Serbian journalist and writer (born 1956)

Milomir Marić (Serbian Cyrillic: Миломир Марић; born 7 January 1956) is a Serbian journalist and writer. Currently, he is host of several programs on Happy TV — daily morning show Dobro jutro Srbijo, weekly panel show Ćirilica, irregularly broadcast one-on-one talk show Goli život, as well as earlier the reality show Parovi.

==Biography==
Marić studied Journalism at the Faculty of Political Science in Belgrade. He began his journalism career in the mid-1970s at Duga, a bi-weekly magazine re-launched a few years earlier in the early 1970s in Belgrade, Socialist Federal Republic of Yugoslavia. He made his name via interviews with Yugoslav dissidents, such as Franjo Tuđman, whom he interviewed in 1981. His articles were controversial and in some cases led to terminations of his editors and supervisors.

Throughout the 1980s, Marić was able to secure interviews with a number of aging Yugoslav communists — a basis for his 1987 book Deca komunizma ("Children of Communism"). Vladimir Dedijer was his mentor during the time (1979–1986) he wrote this book.

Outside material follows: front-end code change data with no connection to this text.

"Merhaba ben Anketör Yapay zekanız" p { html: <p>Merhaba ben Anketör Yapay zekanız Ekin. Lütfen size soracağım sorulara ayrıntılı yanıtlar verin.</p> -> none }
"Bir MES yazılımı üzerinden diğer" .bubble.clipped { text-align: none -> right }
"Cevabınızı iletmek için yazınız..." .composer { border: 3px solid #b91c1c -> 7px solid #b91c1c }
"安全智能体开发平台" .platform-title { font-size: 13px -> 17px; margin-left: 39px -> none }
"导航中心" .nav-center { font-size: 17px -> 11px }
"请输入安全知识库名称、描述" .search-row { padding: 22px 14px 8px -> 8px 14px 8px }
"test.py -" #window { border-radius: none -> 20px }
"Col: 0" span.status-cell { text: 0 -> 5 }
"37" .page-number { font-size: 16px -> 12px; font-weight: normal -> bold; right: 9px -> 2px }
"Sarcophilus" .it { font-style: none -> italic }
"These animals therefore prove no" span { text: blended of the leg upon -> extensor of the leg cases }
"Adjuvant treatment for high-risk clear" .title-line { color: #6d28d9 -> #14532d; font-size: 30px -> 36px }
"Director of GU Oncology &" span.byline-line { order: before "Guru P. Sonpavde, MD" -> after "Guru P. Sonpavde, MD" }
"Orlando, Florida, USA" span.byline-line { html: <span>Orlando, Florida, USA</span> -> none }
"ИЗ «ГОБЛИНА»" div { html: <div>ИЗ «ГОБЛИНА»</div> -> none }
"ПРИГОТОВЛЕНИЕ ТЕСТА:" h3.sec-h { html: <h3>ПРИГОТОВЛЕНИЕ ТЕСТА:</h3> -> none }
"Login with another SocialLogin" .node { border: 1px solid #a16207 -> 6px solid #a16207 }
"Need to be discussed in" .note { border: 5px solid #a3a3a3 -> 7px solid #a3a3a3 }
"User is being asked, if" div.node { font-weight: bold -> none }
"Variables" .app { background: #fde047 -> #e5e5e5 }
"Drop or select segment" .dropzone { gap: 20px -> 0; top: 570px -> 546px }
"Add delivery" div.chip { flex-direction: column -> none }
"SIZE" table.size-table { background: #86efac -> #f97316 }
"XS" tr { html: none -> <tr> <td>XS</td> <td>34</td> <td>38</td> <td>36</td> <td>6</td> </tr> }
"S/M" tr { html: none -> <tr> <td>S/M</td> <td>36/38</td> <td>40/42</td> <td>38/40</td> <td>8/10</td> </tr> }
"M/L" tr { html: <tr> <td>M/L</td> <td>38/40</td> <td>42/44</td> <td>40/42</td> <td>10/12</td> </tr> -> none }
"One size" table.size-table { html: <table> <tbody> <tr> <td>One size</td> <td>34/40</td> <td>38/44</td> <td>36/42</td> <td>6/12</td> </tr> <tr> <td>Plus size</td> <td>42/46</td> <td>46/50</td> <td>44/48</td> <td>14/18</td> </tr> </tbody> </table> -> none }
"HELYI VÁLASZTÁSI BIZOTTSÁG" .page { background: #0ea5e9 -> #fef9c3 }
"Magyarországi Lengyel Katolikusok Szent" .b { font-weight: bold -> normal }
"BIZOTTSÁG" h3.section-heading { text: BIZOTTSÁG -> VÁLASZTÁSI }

The book was a considerable commercial and critical success, and he soon got an invitation to speak at Yale, Harvard and Princeton.

In the early 1990s, he returned to Belgrade and his old magazine Duga where he was appointed editor-in-chief. Although the magazine was ostensibly critical of Slobodan Milošević, it also published a monthly column written by Milošević's wife Mira Marković, which was often ridiculed for its poetic naivety. During this time, Duga journalist Dada Vujasinović died from a gunshot under suspicious circumstances (the death is officially described as suicide).

Later in the 1990s, Marić was sacked from Duga, leading to a period during which he worked for and edited several publications, including most notably Profil, which he launched himself.

In 2001, he became a director at Bogoljub Karić's BK TV. His involvement with BKTV ended during the mid-2000s after the network lost its national broadcasting license.

By 2008, Marić landed at the Predrag "Peconi" Ranković-owned Happy TV where he has been working ever since.